Final date for Motion Picture press conferences
It’s called the Hollywood Foreign Press Assn., but this year, its rules are creating a best picture race that’s a Hollywood vs. the world matchup.
Unlike the Academy Awards, which allow any foreign-language picture to compete in most major categories as long as it qualifies in terms of release date, the Golden Globes rules make any pic in a foreign tongue ineligible for the key categories of best musical/comedy picture or best drama picture. Those pictures are allowed to compete only in the lesser-watched foreign-film category, although they are technically eligible in all other categories besides the top two.
In most years, that hasn’t mattered much. But with so many major foreign-lingo contenders going for the best picture Oscar this year, the lack of important Globe recognition in a comparable category could slow down momentum for such Oscar hopefuls as “House of Flying Daggers,” “The Sea Inside,” “Bad Education,” “A Very Long Engagement” and “The Motorcycle Diaries.” The latter three have the most to lose because they are ineligible for the Academy’s foreign-language prize as well. Either none were submitted by their individual countries or, in the case of “Diaries,” had no country to claim it — a stipulation required by Academy rules.
Even Mel Gibson’s “The Passion of the Christ” is affected because it is also relegated to the category due to it’s Aramaic lingo.
HFPA members privately say their foreign-language category has more of a focus on quality than its Oscar analogue, since no country has a say in what will be considered for a Globe — thus avoiding the inevitable political considerations. Some see it as an advantage, giving the Globes three best picture categories that will be watched closely this year.
“You’ve got so many nominations, whether it’s foreign, drama or comedy/musical, it will give all these movies the attention they deserve. But now it’s gonna be tougher to nail them down for the Academy,” says awards consultant Nadia Bronson, who is pushing several contenders in all three categories.
Bronson says the Globe noms still will be highly influential, and could open up opportunities particularly in the Globes’ drama race for films that might have been edged out by “Diaries” or “Sea Inside.”
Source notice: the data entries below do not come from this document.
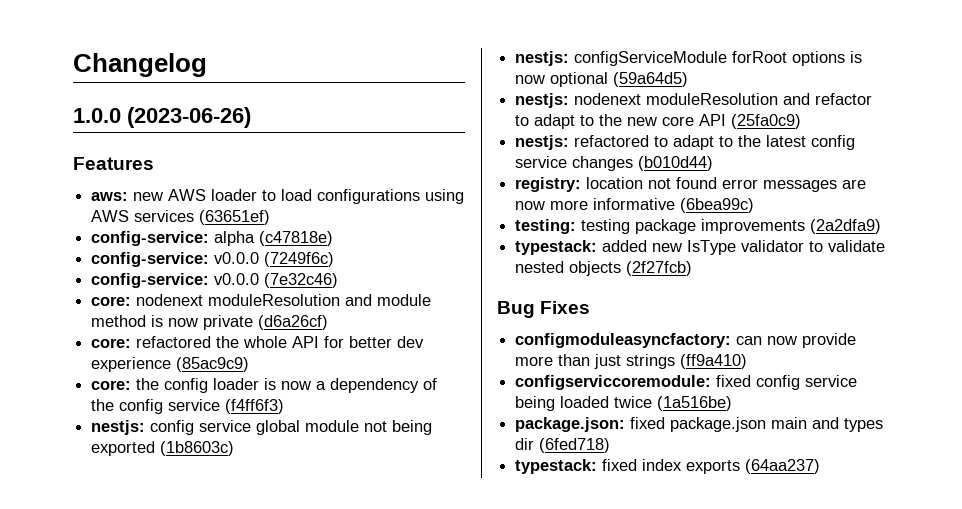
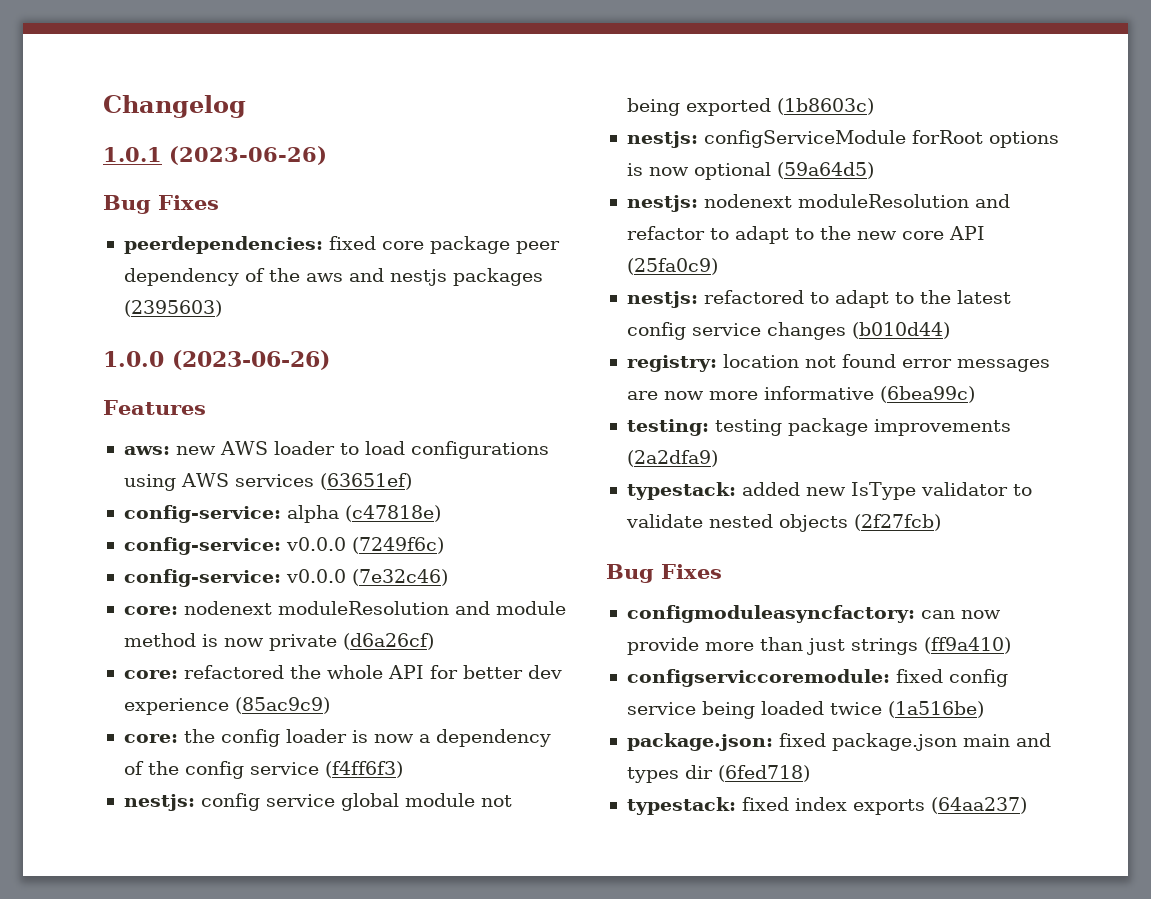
+ 1.0.1 (2023-06-26)
+ Bug Fixes
+ peerdependencies: fixed core package peer dependency of the aws and nestjs packages (2395603)

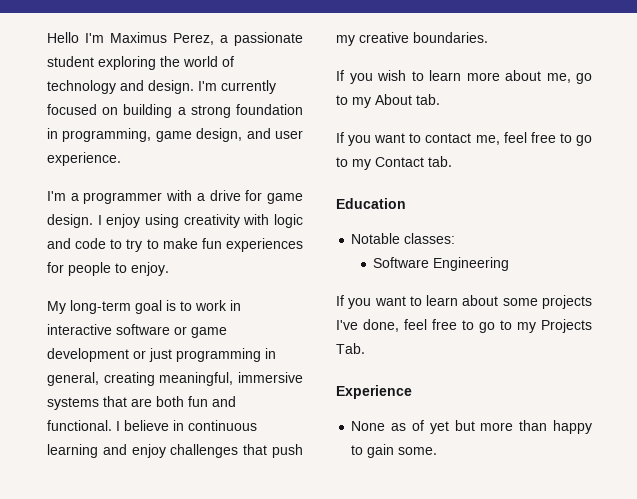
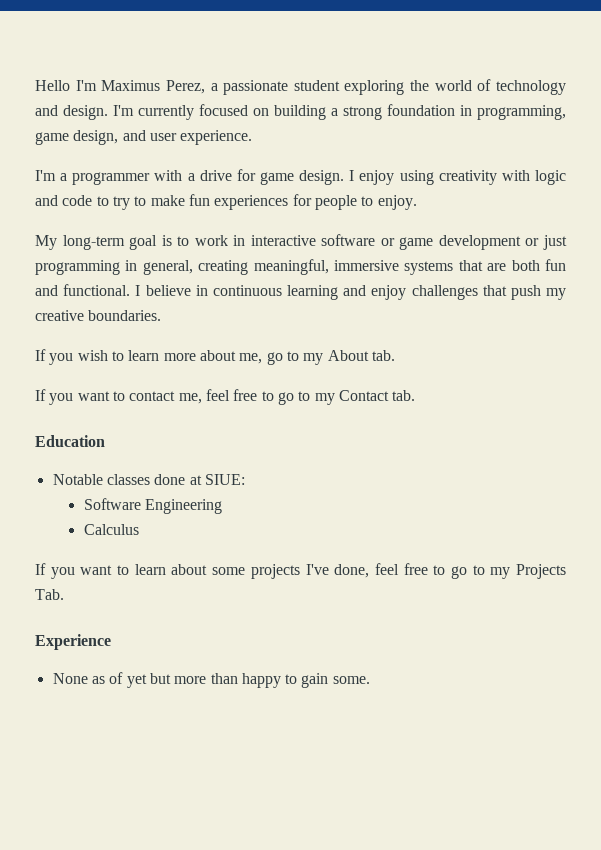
- Notable classes:
+ Notable classes done at SIUE:
+ Calculus

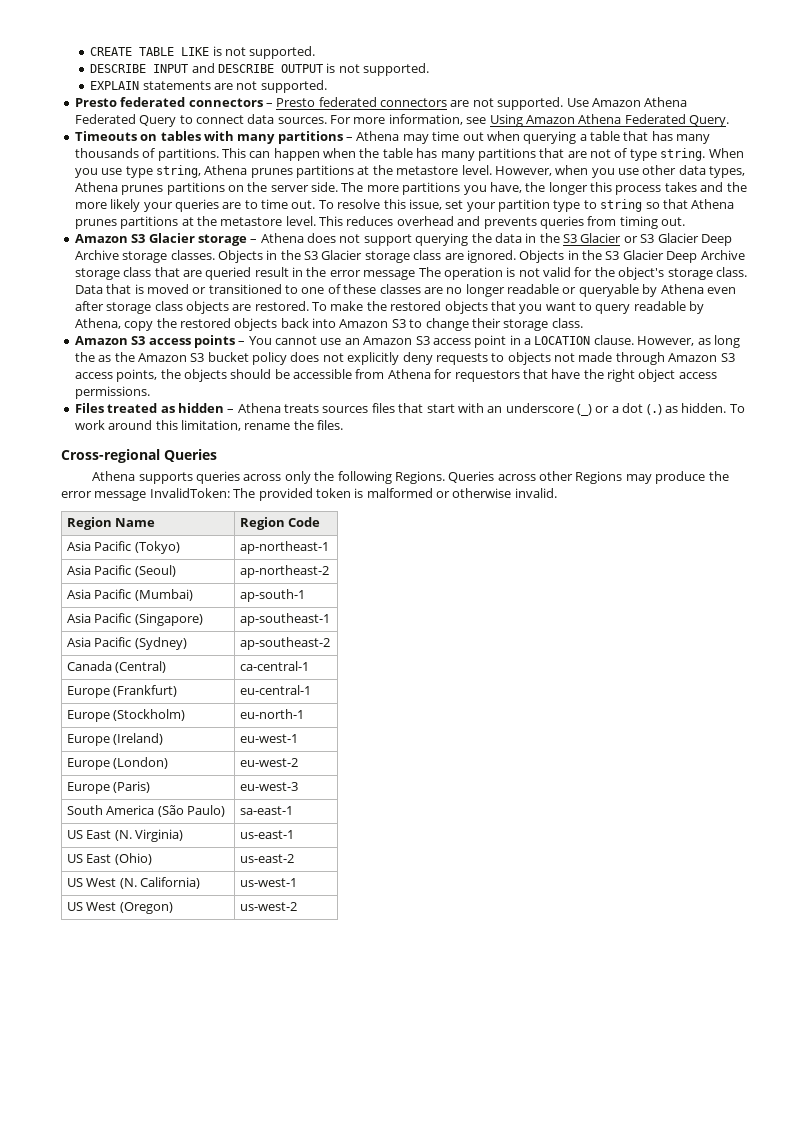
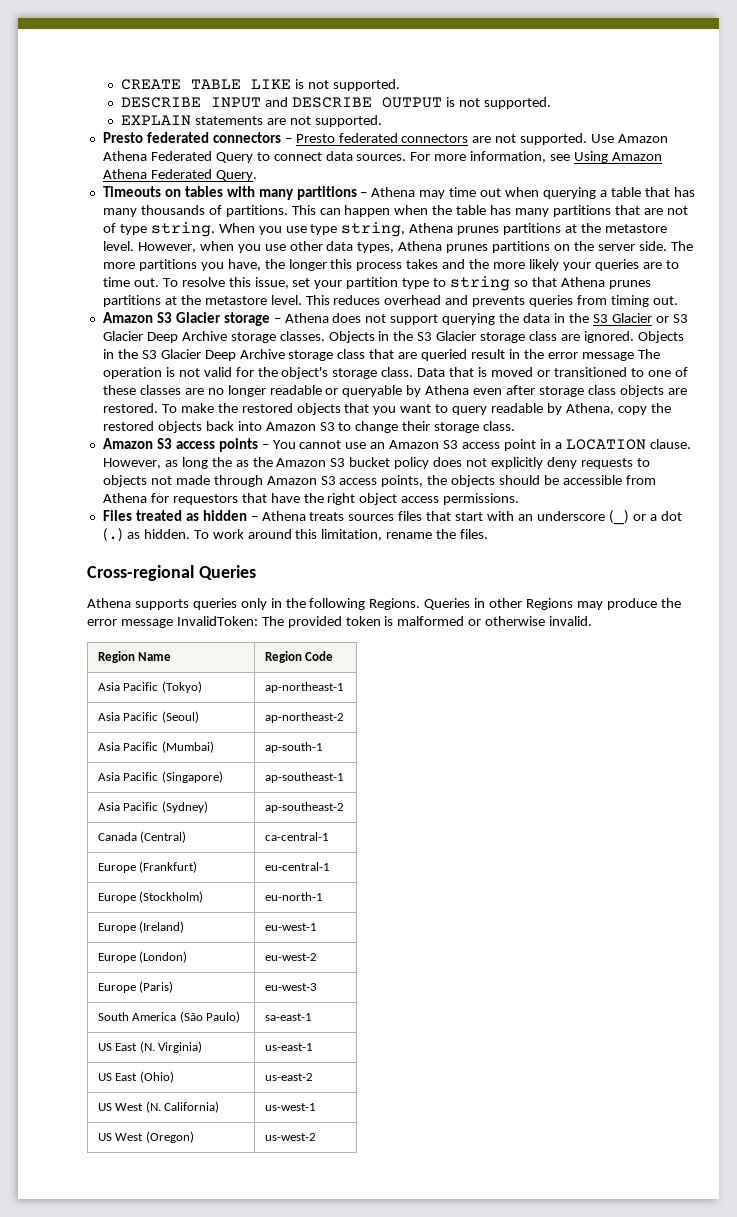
- Athena supports queries across only the following Regions.
+ Athena supports queries only in the following Regions.
- Queries across other Regions may produce the error message InvalidToken: The provided token is malformed or otherwise invalid.
+ Queries in other Regions may produce the error message InvalidToken: The provided token is malformed or otherwise invalid.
That could make room for films that might otherwise be overlooked, such as “Hotel Rwanda,” the last-minute entrant “Million Dollar Baby,” “Finding Neverland,” “Closer,” a smaller film like “Kinsey” or even something out of left field, such as John Travolta’s Southern character drama, “A Love Song for Bobby Long.” A best picture drama nom for any of these films would dramatically heighten their Oscar profile.
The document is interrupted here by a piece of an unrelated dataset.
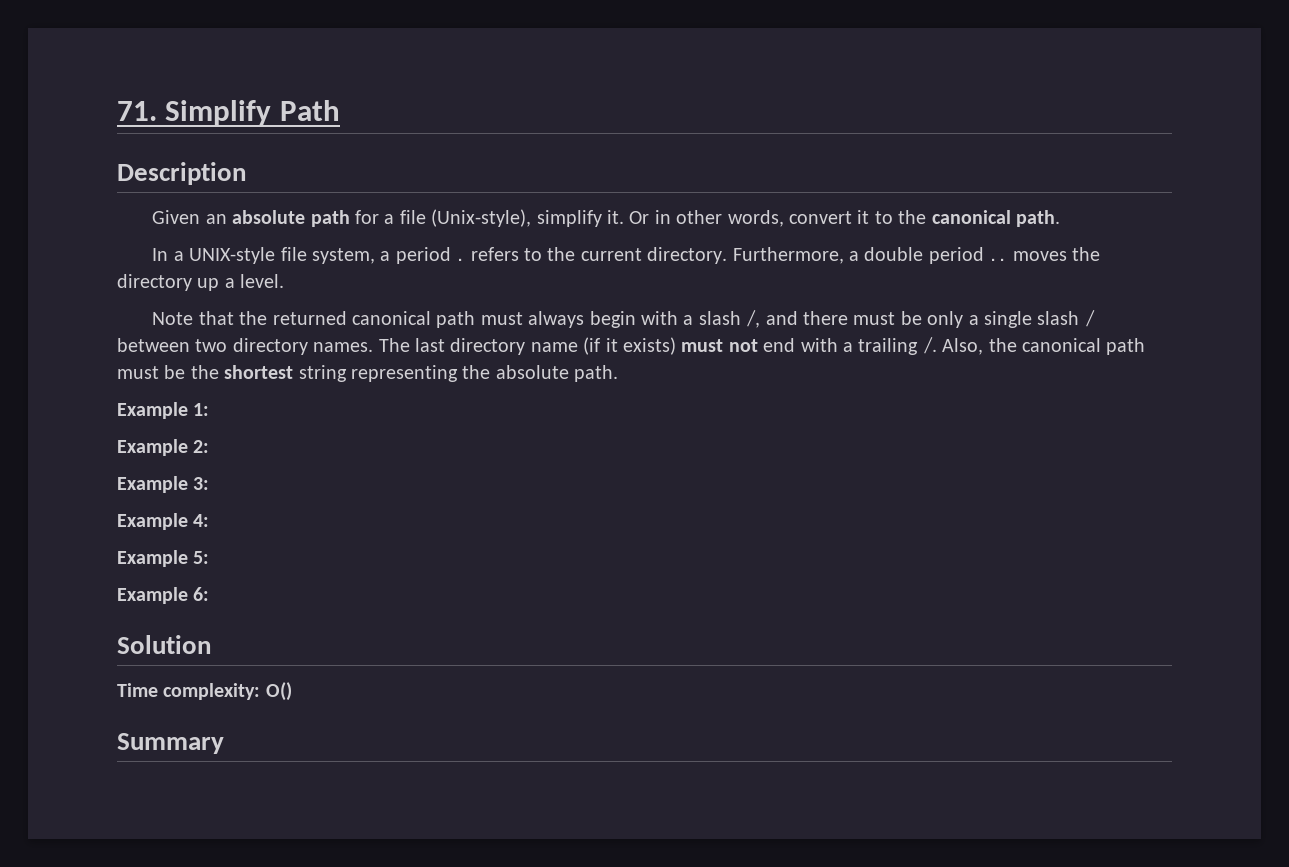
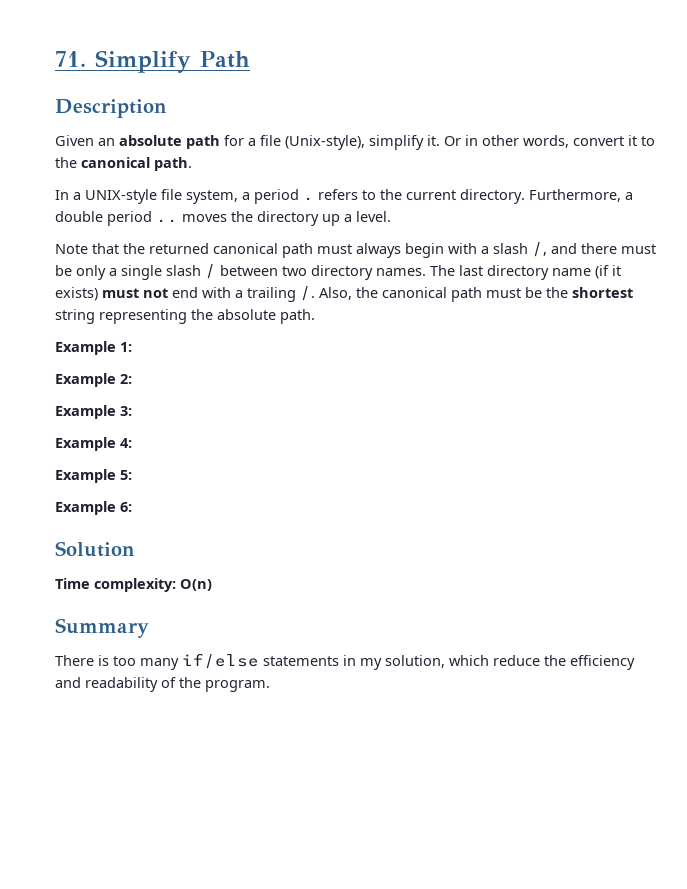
- Time complexity: O()
+ Time complexity: O(n)
+ There is too many if/else statements in my solution, which reduce the efficiency and readability of the program.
“If they had the same rules as the Academy, then you would see a completely different selection for best picture drama than you will at the Academy this year,” Bronson says. “You would have a ‘Motorcycle Diaries’ in there, perhaps others; but with the Golden Globes, you won’t. (‘Diaries’) will be in foreign film.”
Sony Pictures Classics co-prexy Michael Barker, who is distributing “Daggers” and Pedro Almodovar’s “Bad Education,” says the lower Globe profile could hurt.
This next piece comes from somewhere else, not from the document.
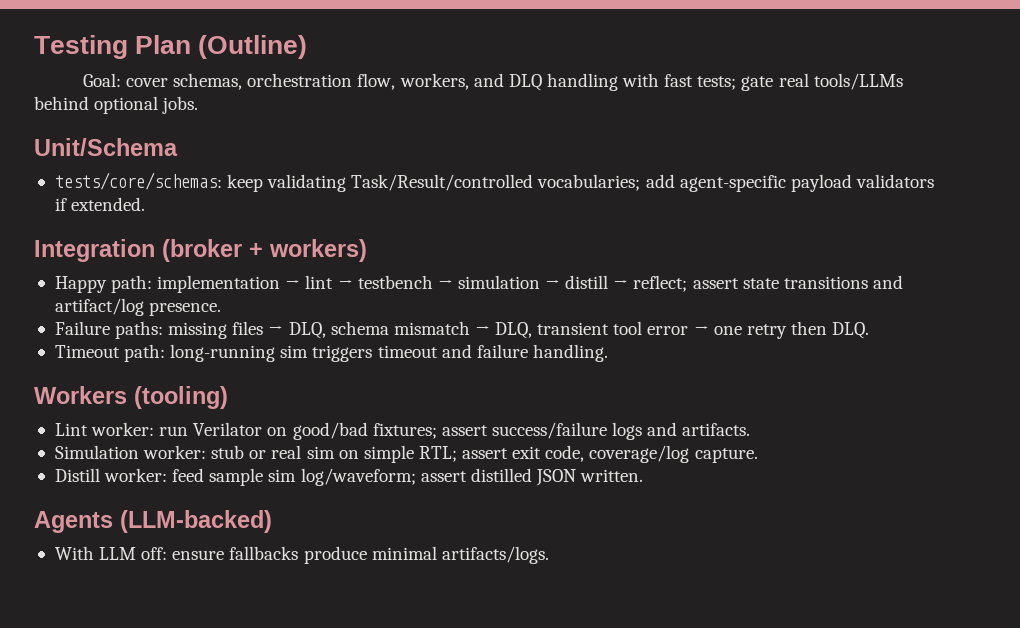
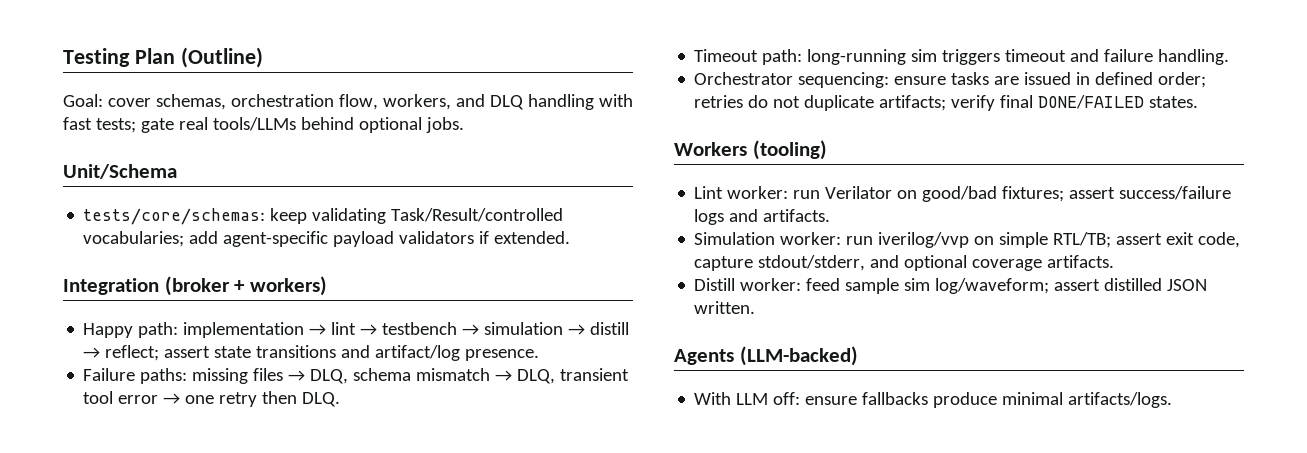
+ Orchestrator sequencing: ensure tasks are issued in defined order; retries do not duplicate artifacts; verify final DONE/FAILED states.
- Simulation worker: stub or real sim on simple RTL; assert exit code, coverage/log capture.
+ Simulation worker: run iverilog/vvp on simple RTL/TB; assert exit code, capture stdout/stderr, and optional coverage artifacts.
“Because the Academy has such a wide array of films to see and to consider, the Golden Globe nominations just kind of point out specific ones that Academy members might have missed seeing, and that’s very important,” he says, adding that a lot of people who will be or could be nominated for an Oscar won’t be going to the Globes. “The frustrating thing about the Globes in the past few years is they tend to recognize talent from the foreign-language films less in their other categories. They are eligible, but do it very seldom, whereas the Academy frequently does.”
With France’s “A Very Long Engagement” on his company’s docket, Warner Independent prexy Mark Gill says a rule change in the Globes would be just the ticket.
“I do think it would be good,” he says. “It’s a function of the shrinking nature of our globe, and the fact is, it would be a shame to have several of the movies that maybe are the best films of the year not in the running for their absolute best film of the year (award),” he says.
Gill’s strategy to counteract this is to emphasize in all ads that his pic may be ineligible for Oscar’s foreign-language award, but is eligible for best picture, hoping this will keep the film foremost in Academy voters’ minds as a best pic contender even though it has no chance for a similar Globe distinction.
When Gill was at Miramax, that company employed the same strategy for 1995’s “Il Postino,” an Italian film that garnered no Globe nods but still managed to eventually grab five Oscar nominations, including best picture.